### Data for the task
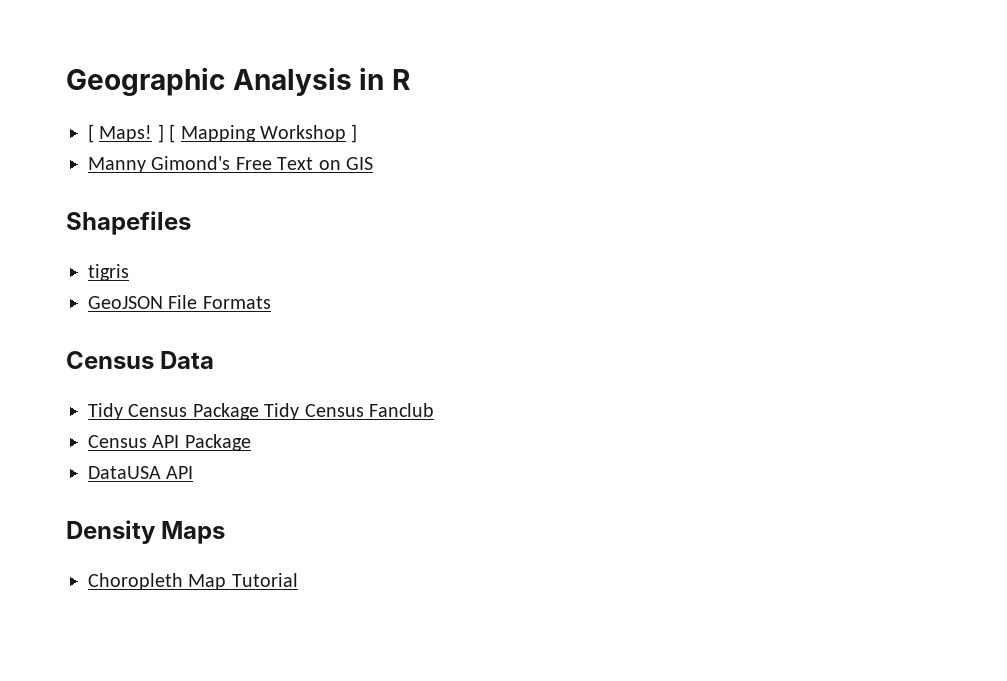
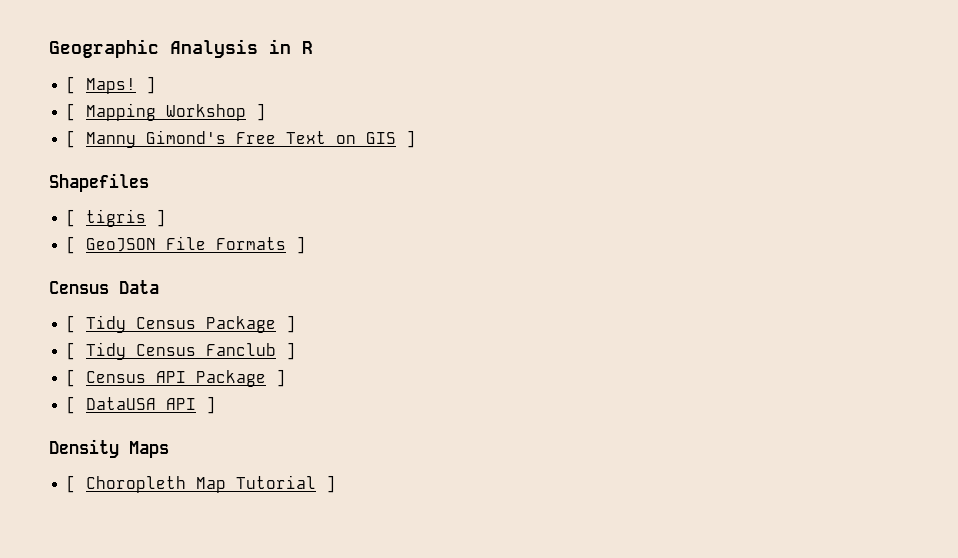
- [ Maps! ] [ Mapping Workshop ]
+ [ Maps! ]
+ [ Mapping Workshop ]
- Manny Gimond's Free Text on GIS
+ [ Manny Gimond's Free Text on GIS ]
- tigris
- GeoJSON File Formats
+ [ tigris ]
+ [ GeoJSON File Formats ]
- Tidy Census Package Tidy Census Fanclub
- Census API Package
- DataUSA API
+ [ Tidy Census Package ]
+ [ Tidy Census Fanclub ]
+ [ Census API Package ]
+ [ DataUSA API ]
- Choropleth Map Tutorial
+ [ Choropleth Map Tutorial ]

### The task
Make an exact printout of the listing above, omitting the images.

### Written solution
- [ Maps! ] [ Mapping Workshop ]
+ [ Maps! ]
+ [ Mapping Workshop ]
- Manny Gimond's Free Text on GIS
+ [ Manny Gimond's Free Text on GIS ]
- tigris
- GeoJSON File Formats
+ [ tigris ]
+ [ GeoJSON File Formats ]
- Tidy Census Package Tidy Census Fanclub
- Census API Package
- DataUSA API
+ [ Tidy Census Package ]
+ [ Tidy Census Fanclub ]
+ [ Census API Package ]
+ [ DataUSA API ]
- Choropleth Map Tutorial
+ [ Choropleth Map Tutorial ]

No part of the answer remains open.